Here’s where countershading comes in. Countershading is the technique of introducing a gradual change in the background illumination, let’s say from light to dark, so that light foreground elements placed against the dark part of the background gradient look brighter than they actually are. Countershading relies on two principles. The first is that our visual system is much more sensitive to abrupt changes in luminosity than gradual ones. The second is that surrounding a tone with a darker tone makes the original tone seem lighter; surrounding the original tone with a lighter one makes the original tone seem darker.

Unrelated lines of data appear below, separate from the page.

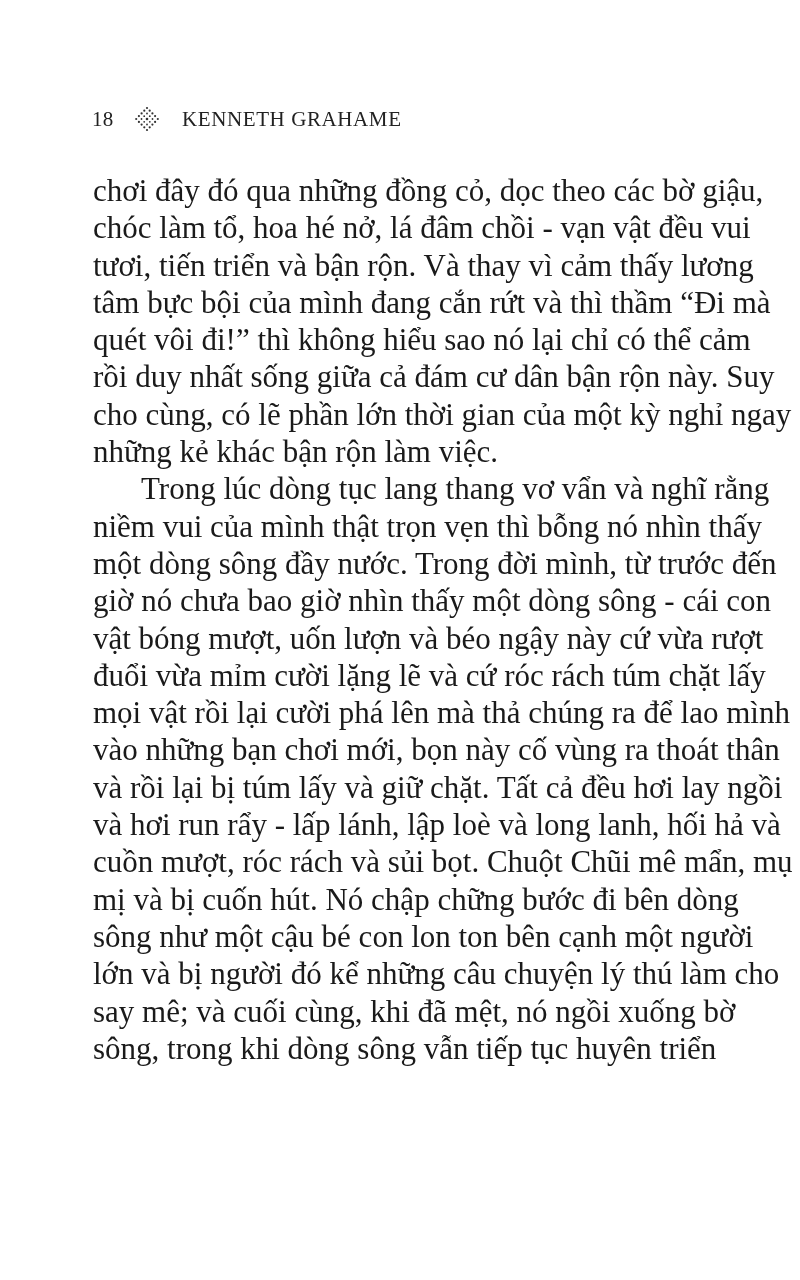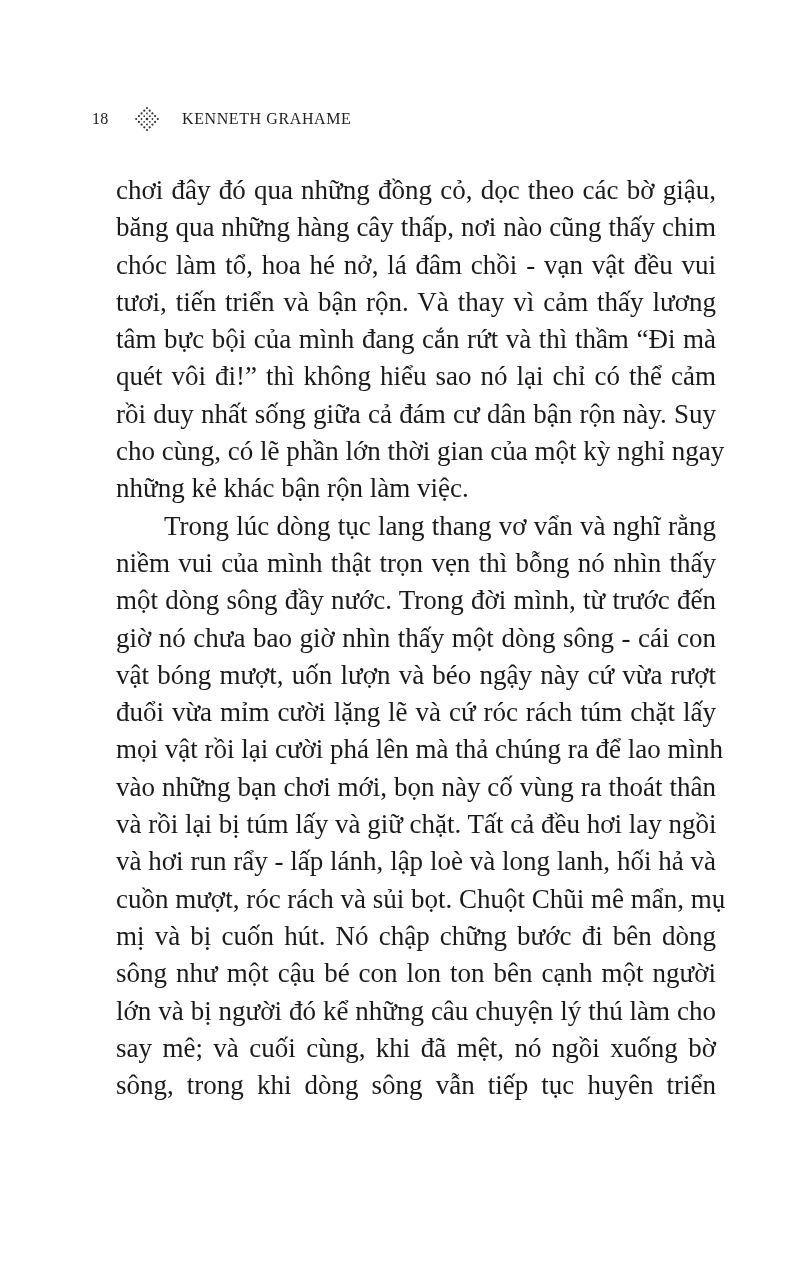"18" .running-head { font-size: 16px -> 21px }
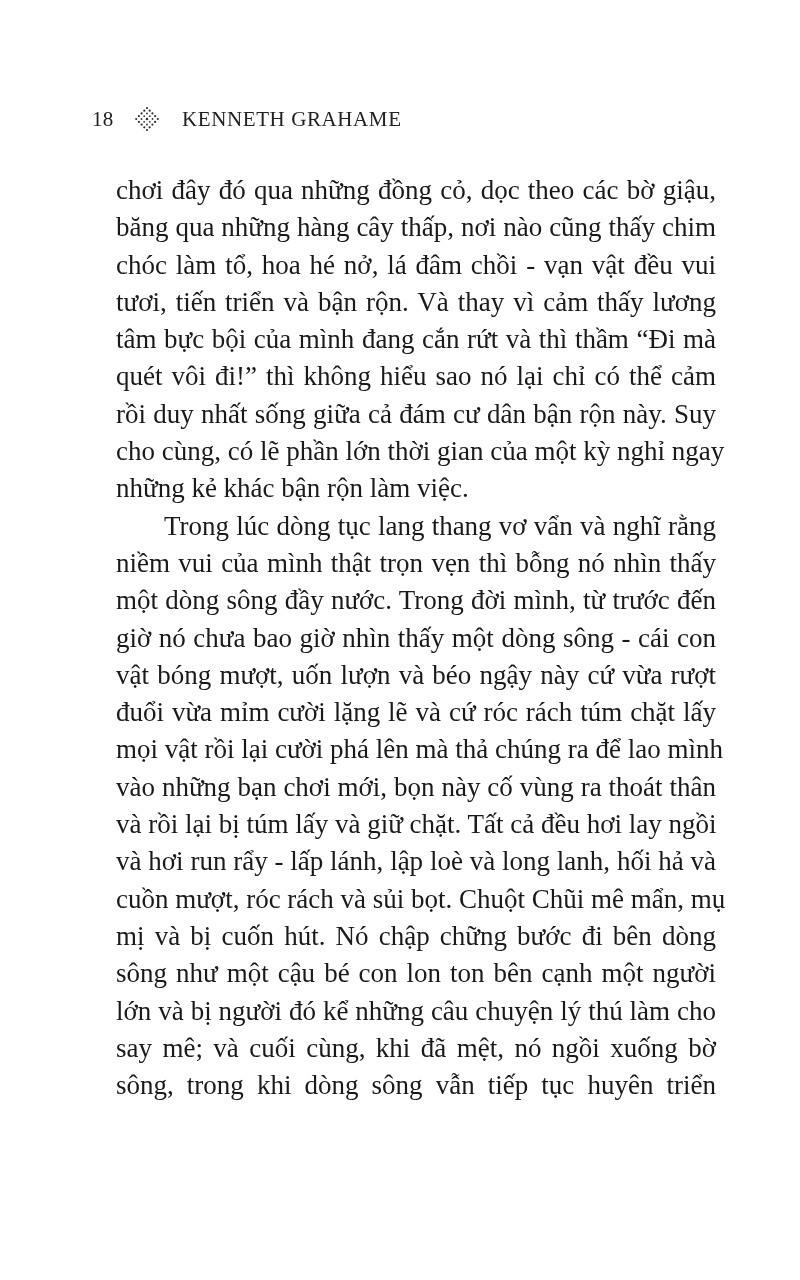"chơi đây đó qua những" .body-text { font-size: 27px -> 31px; left: 116px -> 93px }
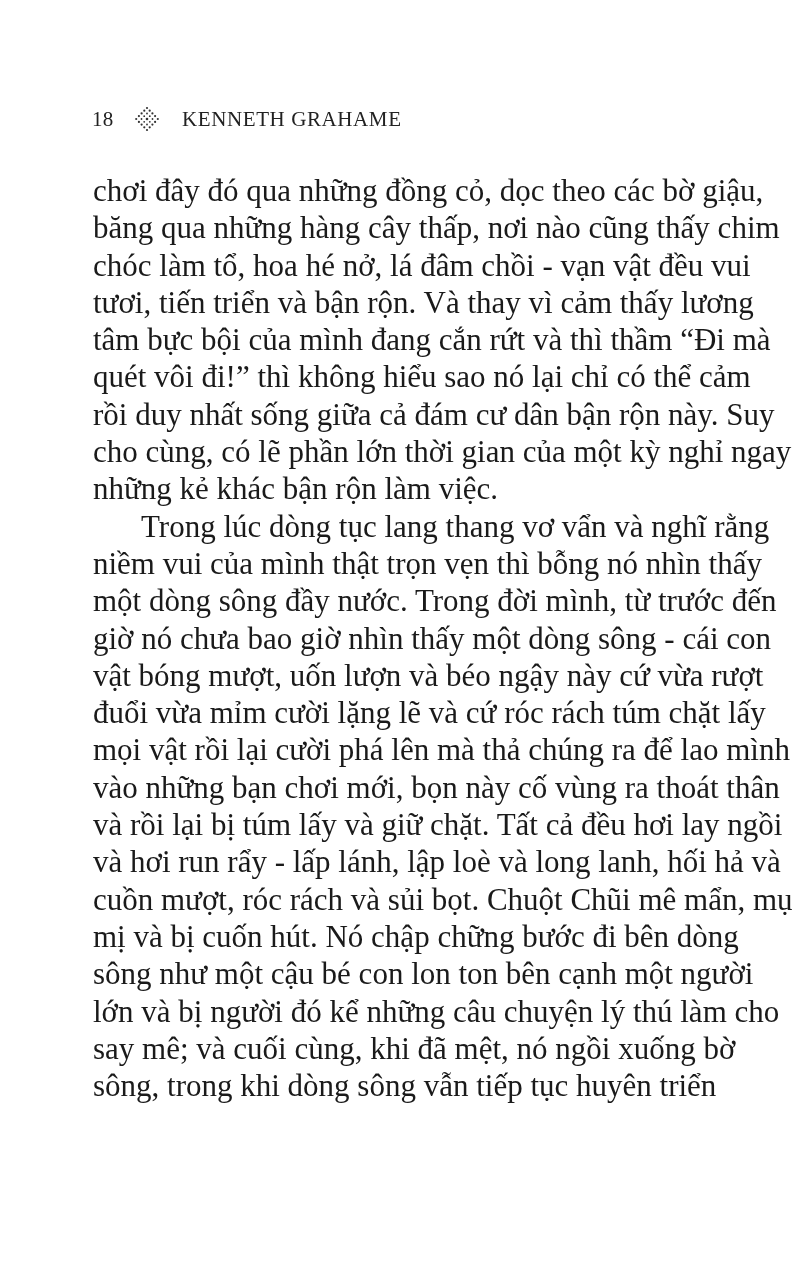"băng qua những hàng cây" span.line { html: <span>băng qua những hàng cây thấp, nơi nào cũng thấy chim</span> -> none }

Now let’s take it further, to an illusion that shows how graduated neutral-density filters (split NDs, for short), whether physical or digital, can create the illusion of greater dynamic range than actually exists. Look at Figure 2, the Cornsweet Illusion. It shows two rectangles, one next to the other. The left rectangle should appear lighter than the right rectangle. Now cover the middle half of the strip, leaving the left and right rectangles exposed. Suddenly you see that, in reality, the left quarter of the strip is exactly the same density as the right quarter.
Picture a typical split-ND situation, with brightly lit mountains and deeply shadowed foreground flowers as seen in the image below. You attach a split-ND with a gradual transition zone from dark to clear and position the middle of the transition zone over the sharp dividing line between shadowed flowers and sunlit peaks. Let’s analyze the situation in the captured file as we move from top to bottom along the filter. The uniform gray part of the filter uniformly darkens the upper part of the peaks. As the filter’s transition from dark to clear begins, the sunlit peaks actually become brighter as the amount of light absorbed by the filter gradually diminishes. At the shadow line, still beneath the transition zone of the filter, the shadow becomes darker than it otherwise would be because the filter’s transition zone hasn’t yet faded to perfectly clear. The bottom of the scene is unaffected because it’s behind the clear portion of the filter. A print of the image will show the illusion of greater dynamic range than actually exists.